His nephew, Javed Khan, told this newspaper that Khan was his normal self mere minutes before he collapsed.
“He gave his mother, Shariefan, some juice this morning (yesterday) and talked normal to her then he went and took a shower. He came out, his cell phone rang, he went to it and then he said ‘oh shucks’…all we heard was oh shucks. Probably he had the pain and he fell. My uncle came in and he saw him on the ground he picked him up but he was already dead,” Javed Khan told this newspaper yesterday.
According to Javed, Khan underwent heart bypass surgery last year and was seeing a doctor regularly since then for what he described as a very fragile condition.
“This was so sudden. He went about his normal morning routine. It’s not that he was having some difficulty, or was sick or anything…he recovered from his surgery and everything was going normal so we didn’t expect this, but death is like that,” Javed said thoughtfully.
He indicated that arrangements are being made to have a swift burial which will follow a wake to be held at his parents’ residence at 61 Public Road, Philadelphia, East Bank Essequibo.

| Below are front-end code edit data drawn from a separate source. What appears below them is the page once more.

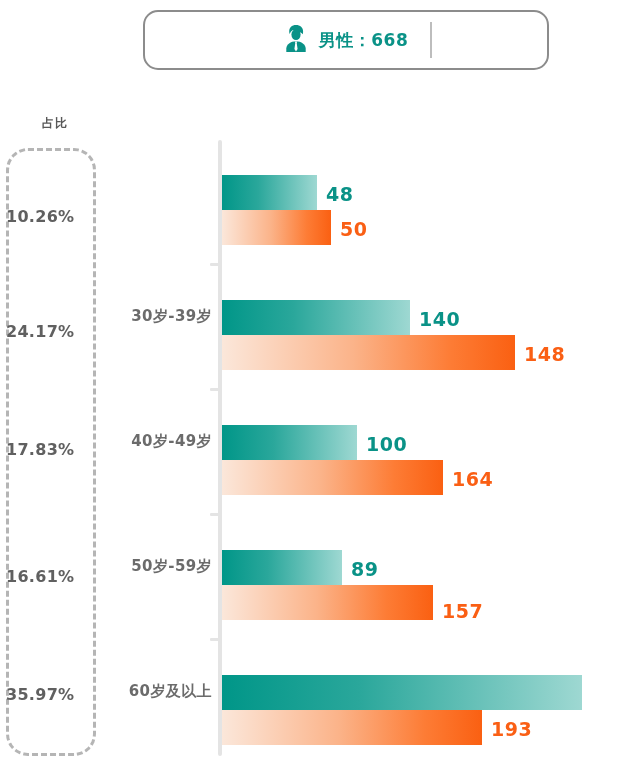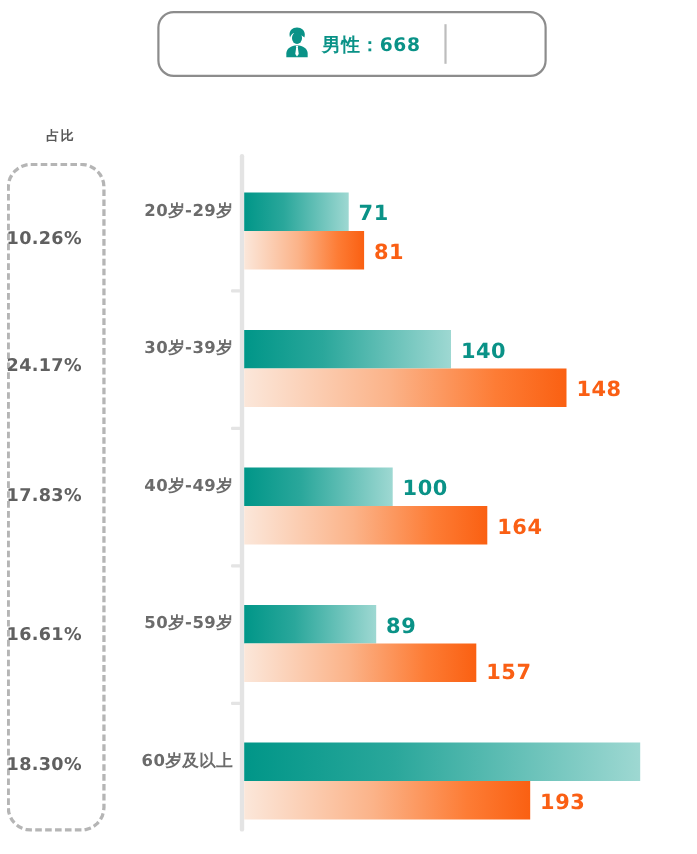--- a/index.html
+++ b/index.html
@@ -23,7 +23,7 @@
     position: absolute;
     left: 143px;
     top: 10px;
-    width: 354px;
+    width: 406px;
     height: 60px;
     border: 2px solid #8c8c8c;
     border-radius: 15px;

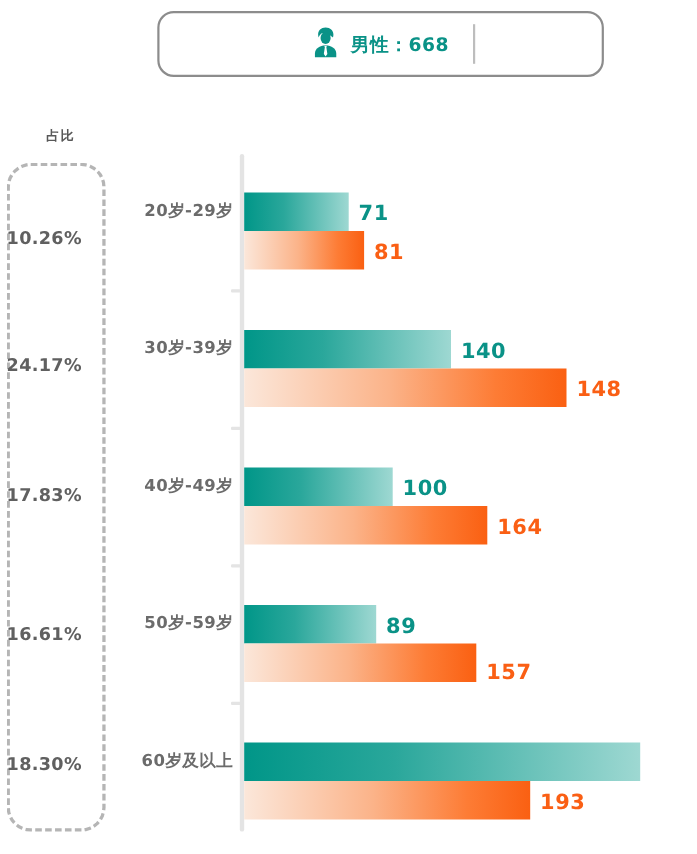--- a/index.html
+++ b/index.html
@@ -168,7 +168,6 @@
   <div class="pct-value" style="top:567px">16.61%</div>
   <div class="pct-value" style="top:685px">18.30%</div>
 
-  <div class="cat-label" style="top:182px">20岁-29岁</div>
   <div class="cat-label" style="top:307px">30岁-39岁</div>
   <div class="cat-label" style="top:432px">40岁-49岁</div>
   <div class="cat-label" style="top:557px">50岁-59岁</div>

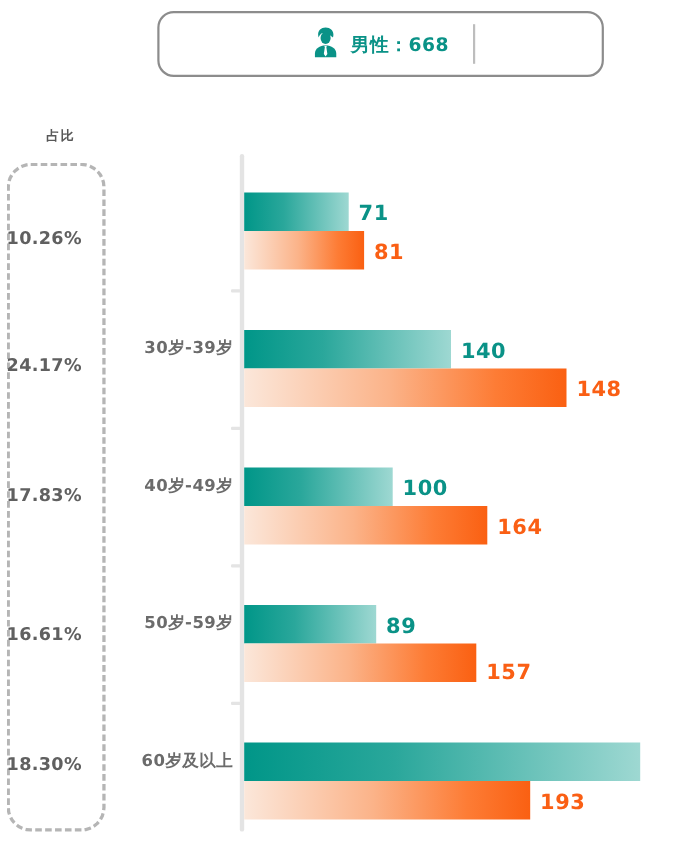--- a/index.html
+++ b/index.html
@@ -181,7 +181,7 @@
 
   <div id="bars">
       <div class="bar male" style="top: 175px; width: 95px;"></div>
-      <div class="bar-value male" style="left: 326px; top: 183px;">71</div>
+      <div class="bar-value male" style="left: 326px; top: 183px;">48</div>
       <div class="bar female" style="top: 210px; width: 109px;"></div>
       <div class="bar-value female" style="left: 340px; top: 218px;">81</div>
       <div class="bar male" style="top: 300px; width: 188px;"></div>

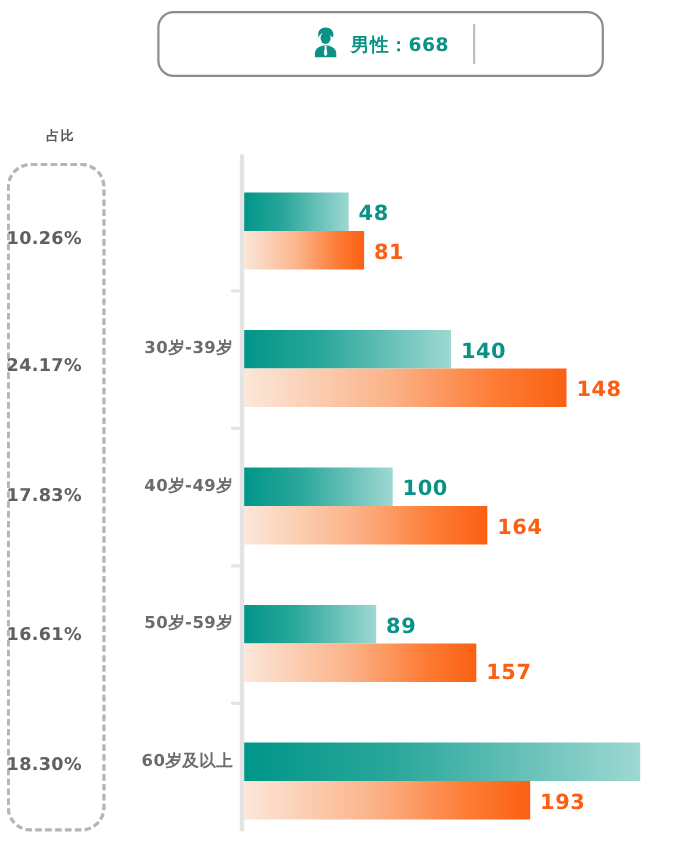--- a/index.html
+++ b/index.html
@@ -183,7 +183,7 @@
       <div class="bar male" style="top: 175px; width: 95px;"></div>
       <div class="bar-value male" style="left: 326px; top: 183px;">48</div>
       <div class="bar female" style="top: 210px; width: 109px;"></div>
-      <div class="bar-value female" style="left: 340px; top: 218px;">81</div>
+      <div class="bar-value female" style="left: 340px; top: 218px;">50</div>
       <div class="bar male" style="top: 300px; width: 188px;"></div>
       <div class="bar-value male" style="left: 419px; top: 308px;">140</div>
       <div class="bar female" style="top: 335px; width: 293px;"></div>

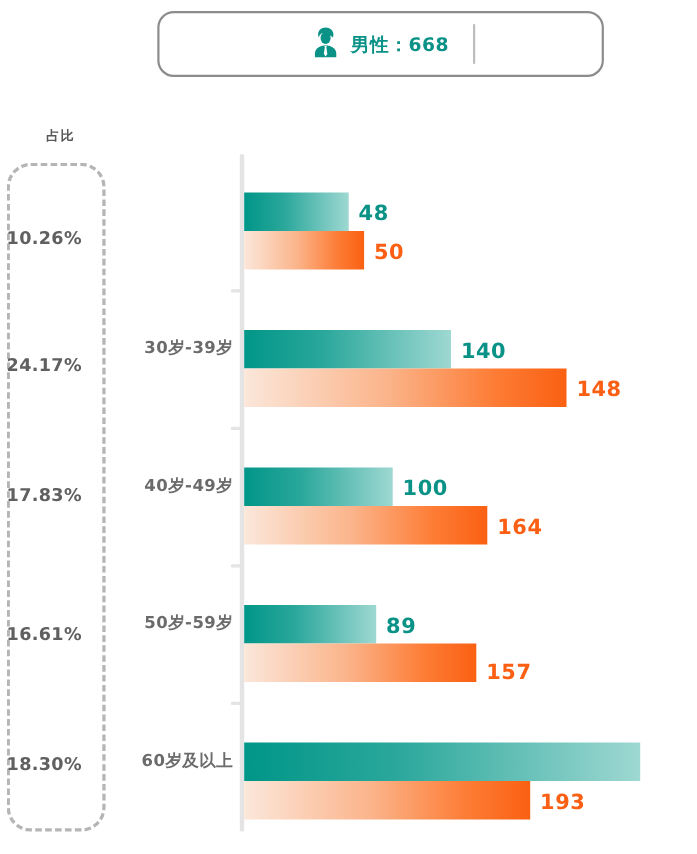--- a/index.html
+++ b/index.html
@@ -166,7 +166,7 @@
   <div class="pct-value" style="top:322px">24.17%</div>
   <div class="pct-value" style="top:440px">17.83%</div>
   <div class="pct-value" style="top:567px">16.61%</div>
-  <div class="pct-value" style="top:685px">18.30%</div>
+  <div class="pct-value" style="top:685px">35.97%</div>
 
   <div class="cat-label" style="top:307px">30岁-39岁</div>
   <div class="cat-label" style="top:432px">40岁-49岁</div>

In a statement on Khan’s passing, the Guyana Press Association (GPA) expressed shock, adding that his death in February is a tough blow coming so soon after the media fraternity mourned the passing of Clem David in January of this year.
The GPA said that Khan has always been a passionate advocate for free speech and expression, particularly during the time that he served and lived as a journalist in Guyana prior to the historic elections of 1992.
“He has supported most programs of the GPA and was unwavering in his loyalty to the fraternity. He assisted the younger journalists and guided them even during press conferences when his “sotto voce murmuring” would indicate to them that they were either following the right or tripping over the wrong angle,” the GPA statement said.
“We in the Press Association are extremely conscious that we have lost one of the most experienced journalists in the country and the Caribbean,” it added.
According to the GPA, Sharief Khan was an active member of the media for more than three decades, ever since the days when he walked into the offices of the late Carl Blackman at the Daily Chronicle and asked to be a correspondent from West Demerara.
He served as the founding Chief Reporter at Stabroek News from 1986 to 1992. Khan also worked at the Radio Demerara Newsroom. He was a stringer/correspondent for the BBC, CANA, Radio Antilles and Reuters for several years, travelling extensively covering the news when and where it happened.
Current Editor-in-Chief of the Guyana Chronicle, Mark Ramotar, said that he considered Khan a mentor and very dear friend. Ramotar had worked under Khan at the Chronicle during his tenure as Editor-in- Chief from November 1992 to February 2008.